**Records supplied**
******

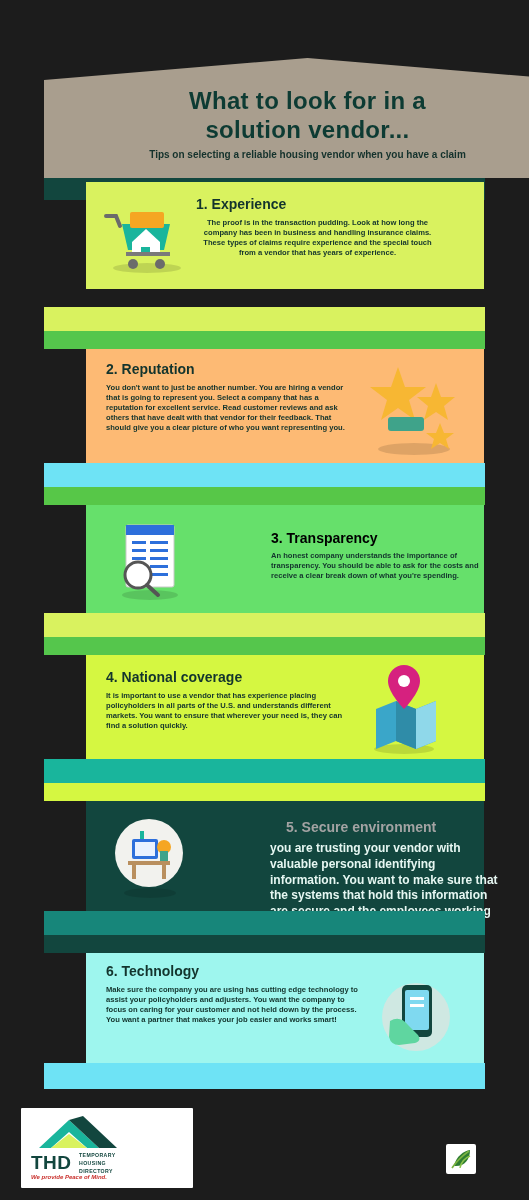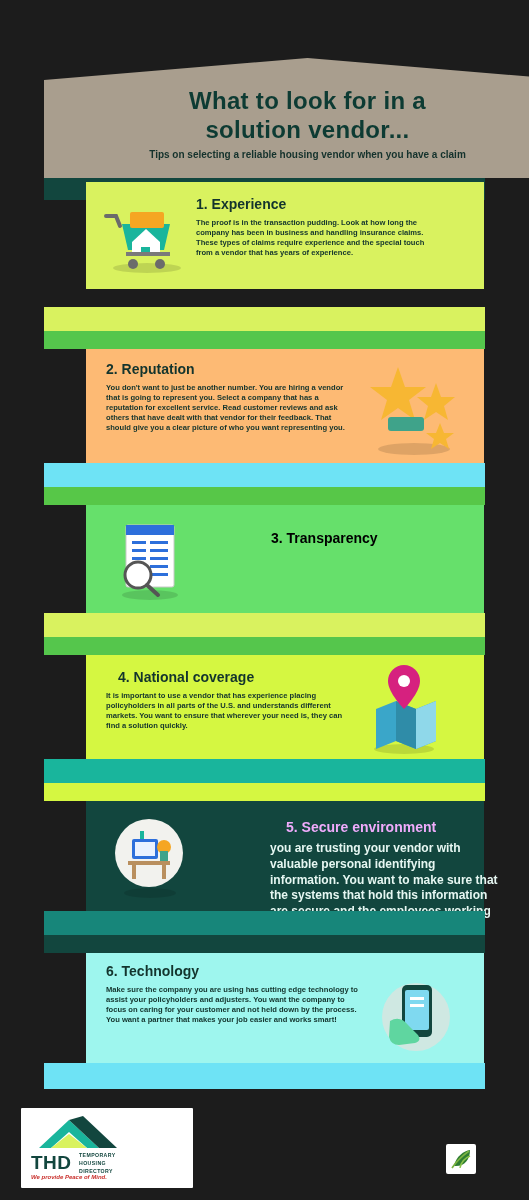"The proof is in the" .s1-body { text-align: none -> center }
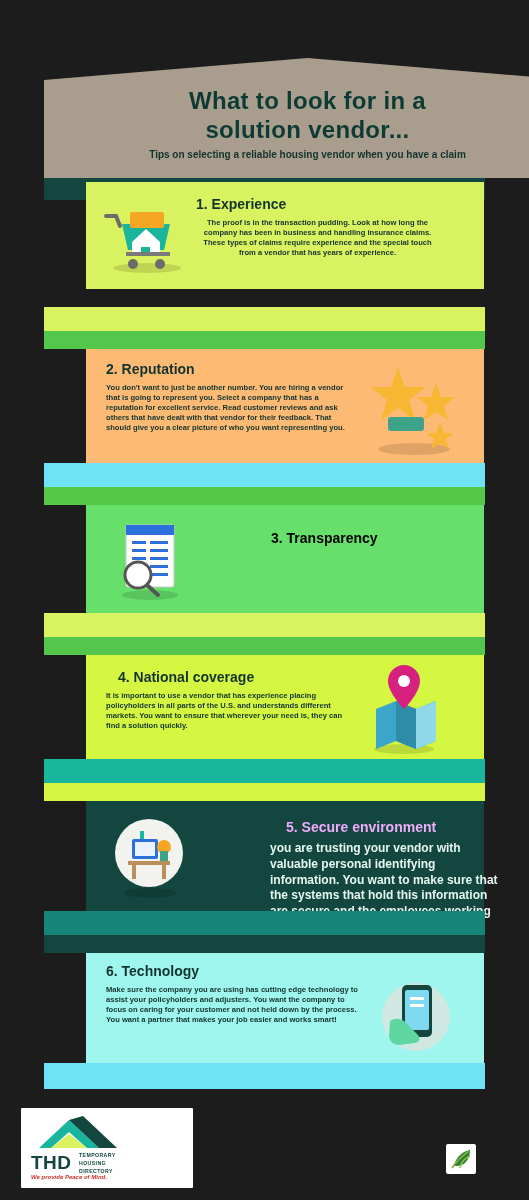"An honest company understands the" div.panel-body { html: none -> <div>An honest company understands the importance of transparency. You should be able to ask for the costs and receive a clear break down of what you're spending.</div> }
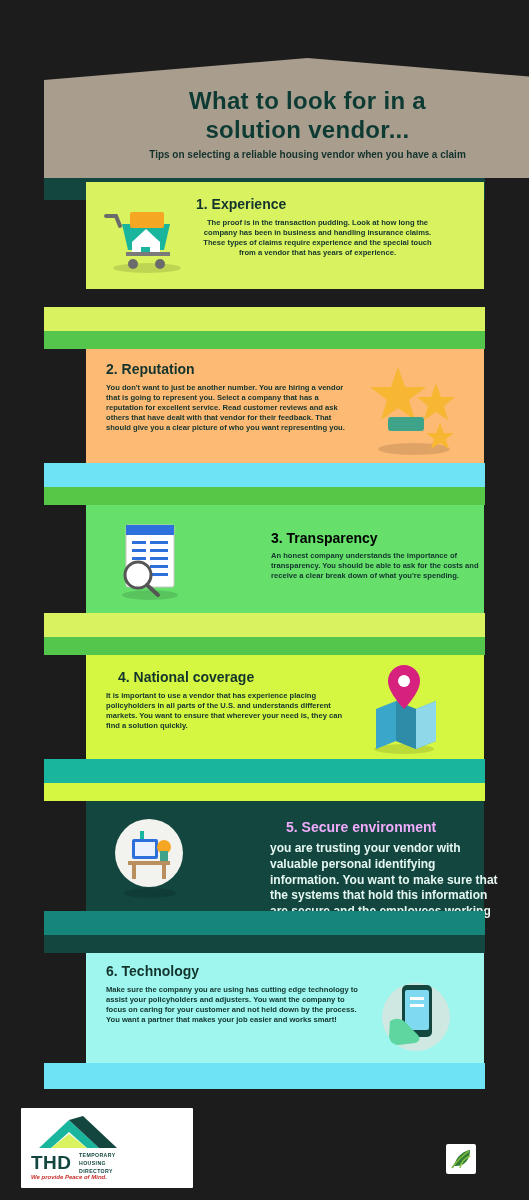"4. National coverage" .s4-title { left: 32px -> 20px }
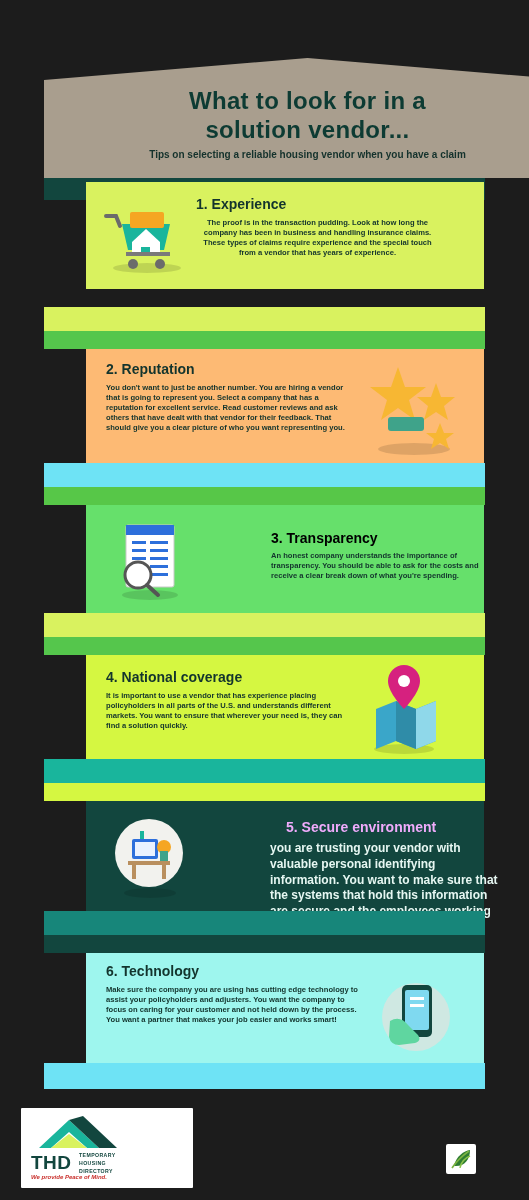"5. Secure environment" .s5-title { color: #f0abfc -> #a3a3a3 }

******

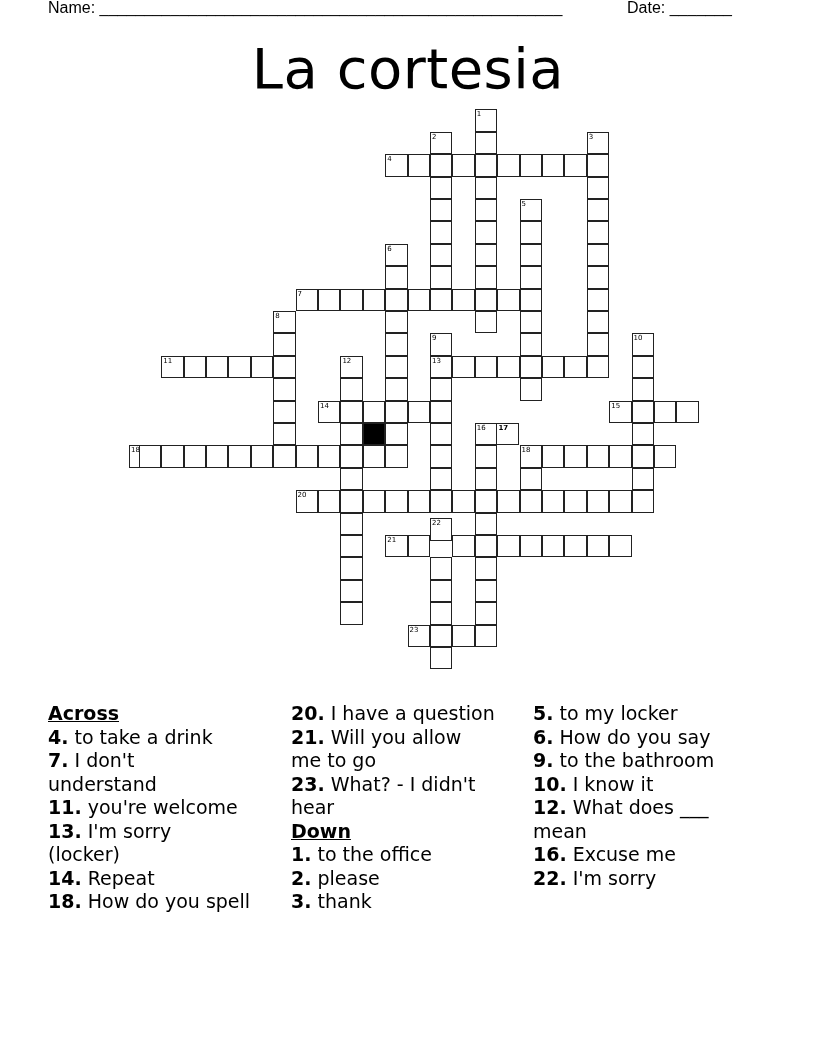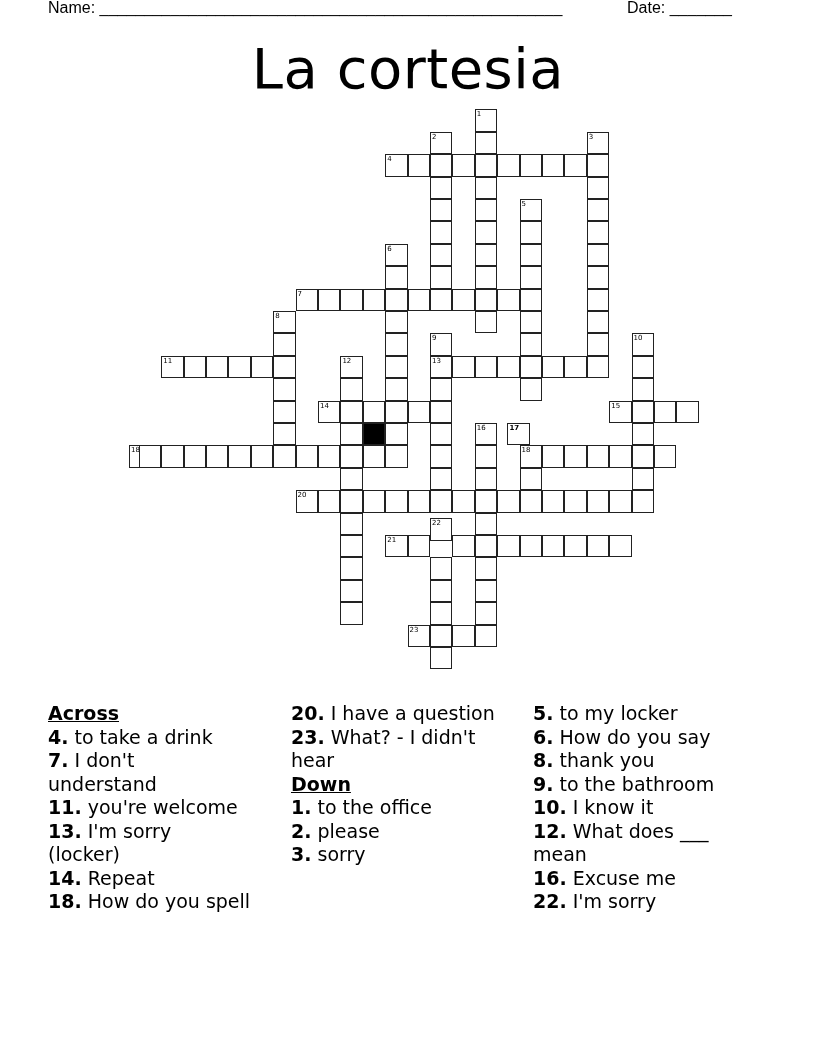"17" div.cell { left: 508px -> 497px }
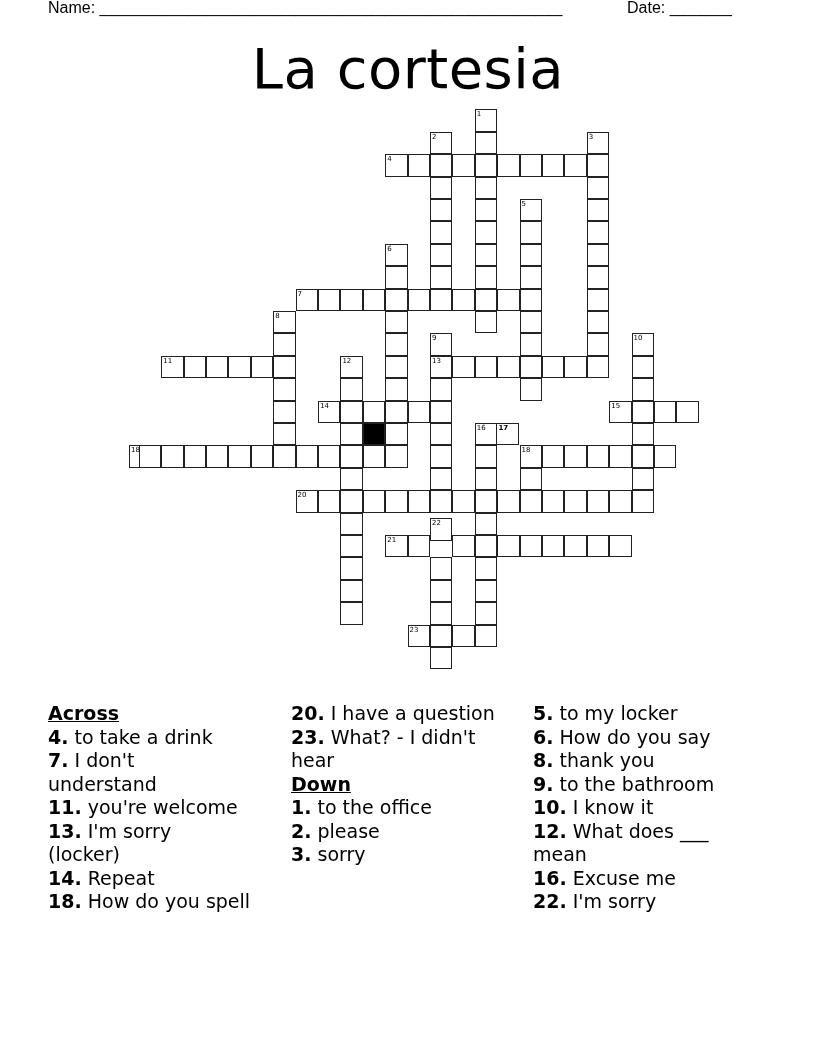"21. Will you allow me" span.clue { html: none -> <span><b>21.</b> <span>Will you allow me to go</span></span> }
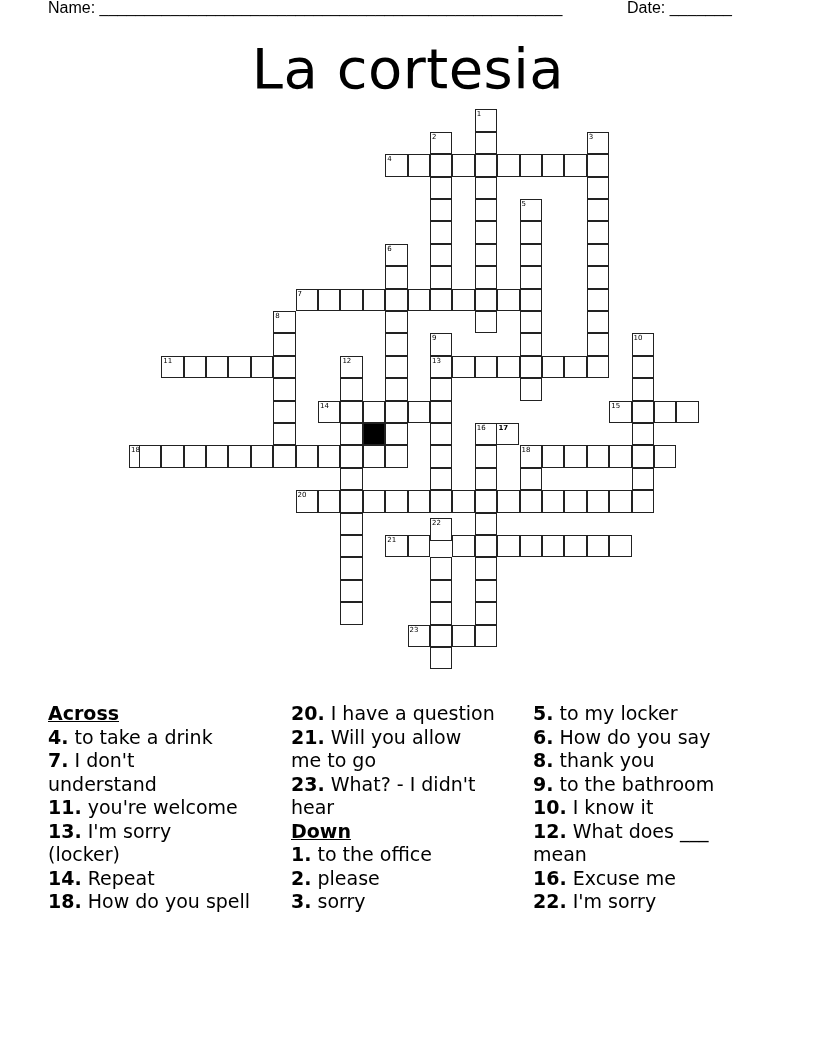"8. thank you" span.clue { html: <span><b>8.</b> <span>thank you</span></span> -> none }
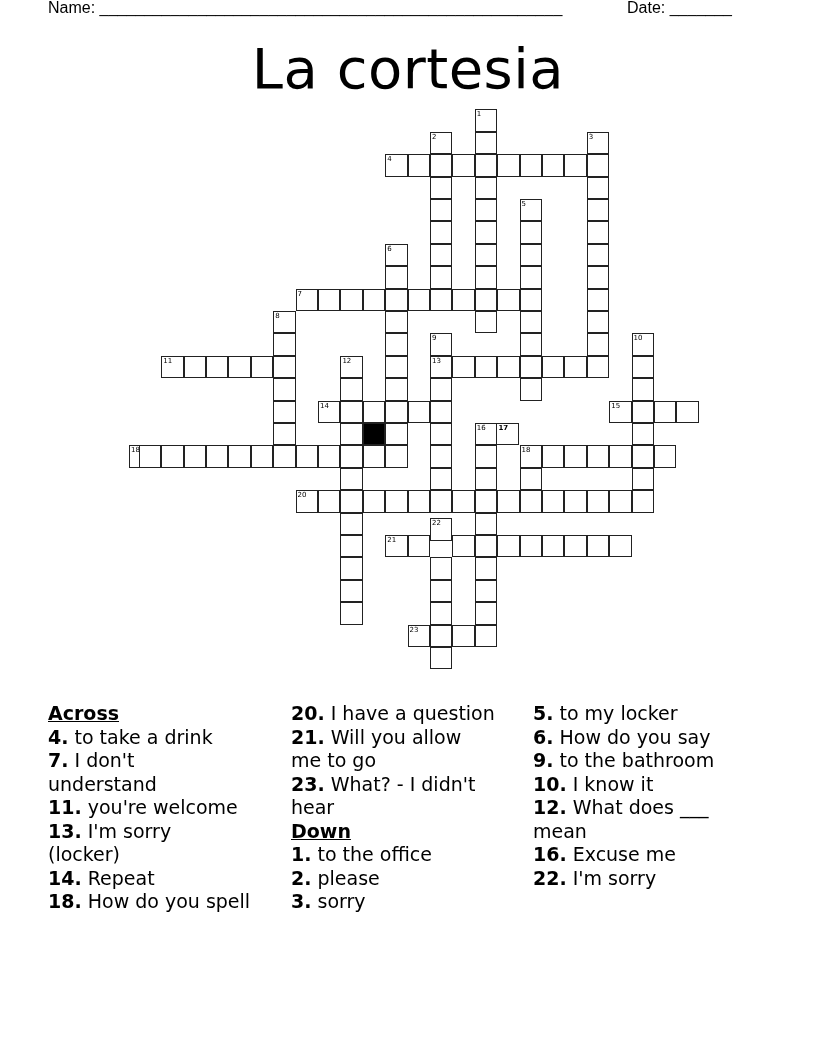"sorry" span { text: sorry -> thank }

******

**Exercise instructions**
Lines from the one above containing "left: 32px ->" down to the one containing "color: #f0abfc ->" should be transcribed exactly, with both ends kept and no pictures.

**Output**
"4. National coverage" .s4-title { left: 32px -> 20px }
"5. Secure environment" .s5-title { color: #f0abfc -> #a3a3a3 }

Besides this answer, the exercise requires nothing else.